The new AES degree will serve a direct track from community colleges statewide to Mines, a public STEM (Science, Technology, Engineering and Math) university consistently ranked among the best in the nation for return on investment, according to a CCCS news release.
“Colorado School of Mines is excited to partner with CCCS on this new degree program and pathway to Mines,” said Mines President Paul C. Johnson in the news release. “It is important for us to provide admission opportunities for students from all backgrounds, and particularly those who dream of being engineers, scientists and entrepreneurs, but may not be able to enter Mines directly from high school.”

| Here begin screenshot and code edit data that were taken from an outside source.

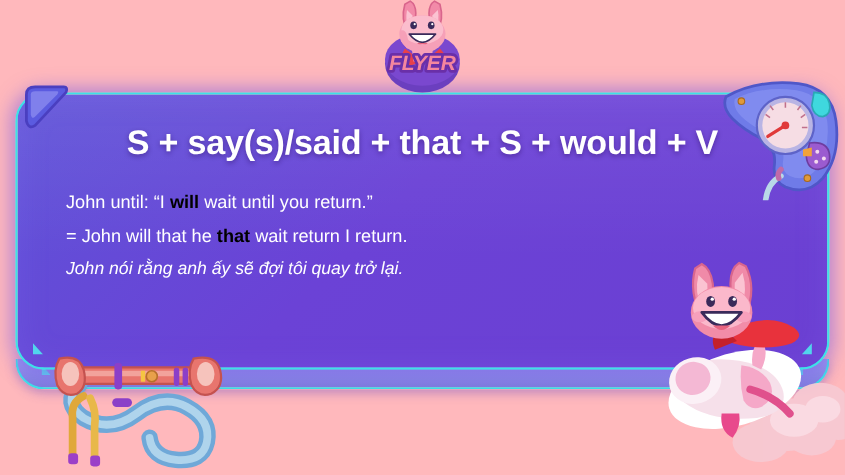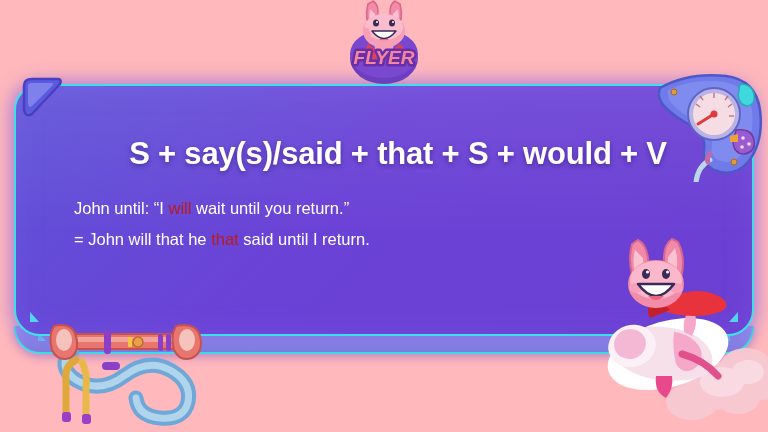"S + say(s)/said + that" .content { left: 28px -> 14px; margin-top: 24px -> none }
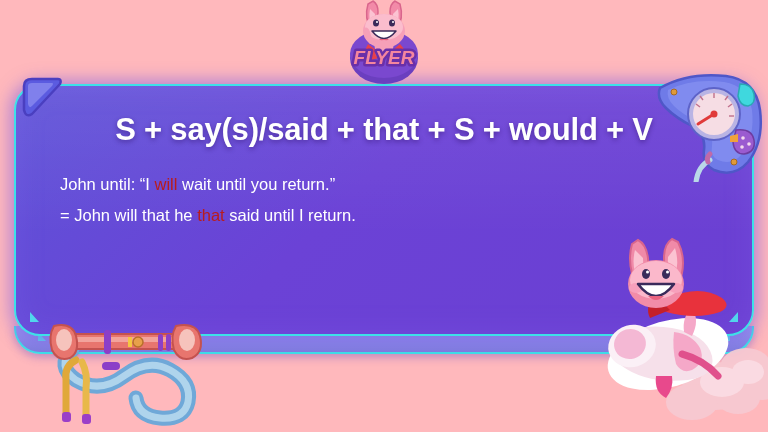"will" .hl { color: #b91c1c -> #000000; font-weight: normal -> bold }
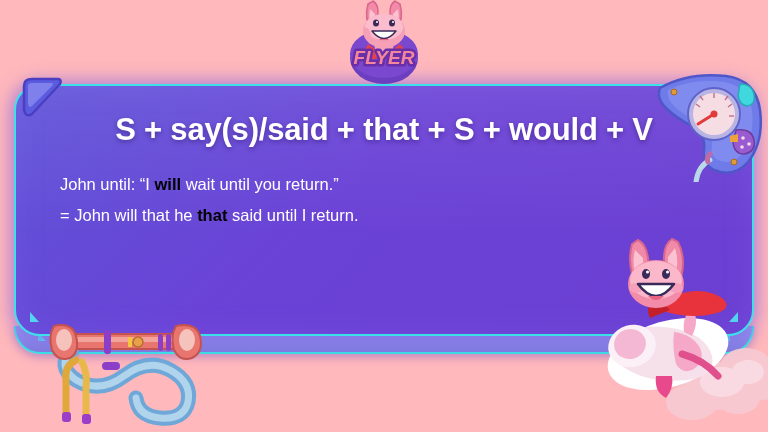"said until I return." span { text: said until -> wait return }
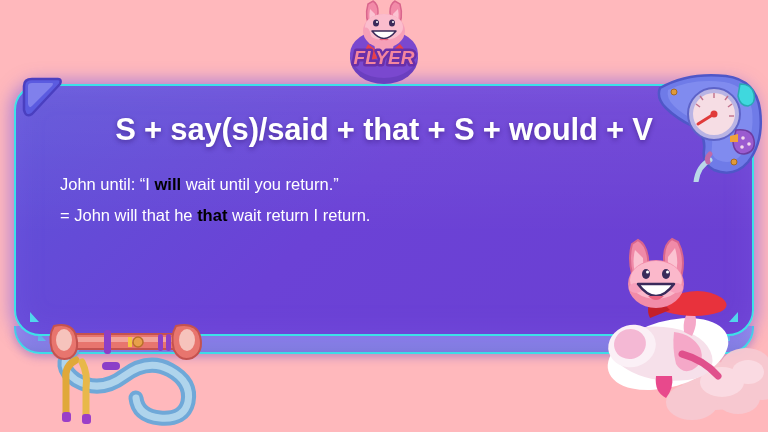"John nói rằng anh ấy" div.line { html: none -> <div>John nói rằng anh ấy sẽ đợi tôi quay trở lại.</div> }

Joe Garcia, chancellor of CCCS, said many of the state’s community college students may see the transfer process overly complicated and a transfer to Mines completely out of reach. “This system-wide partnership with Mines offers our students a straightforward pathway to an engineering degree from one of the most prestigious institutions in the nation,” Garcia said in the news release.
Faculty at Mines collaborated with colleagues at CCCS to develop the two-year curriculum, which tracks as closely as possible to the rigorous core curriculum at Mines, the news release said. Graduates of the AES program will have completed the core engineering requirements while in community college, maximizing earned transfer credit at Mines and creating a pathway to complete any bachelor’s degree at Mines within two to three years of completion of the associate degree.
Pre-engineering classes at FRCC are small, so students get a lot of personal support, which helps them master complex math concepts and build a strong foundation for their upper-level courses, FRCC President Dorsey said.
In FRCC’s engineering projects class, students work closely with professional engineers to design real-world solutions for engineering problems, Dorsey said.
“When our students complete their associate degree,” he said, “they’re well prepared to continue on their bachelor’s in engineering.”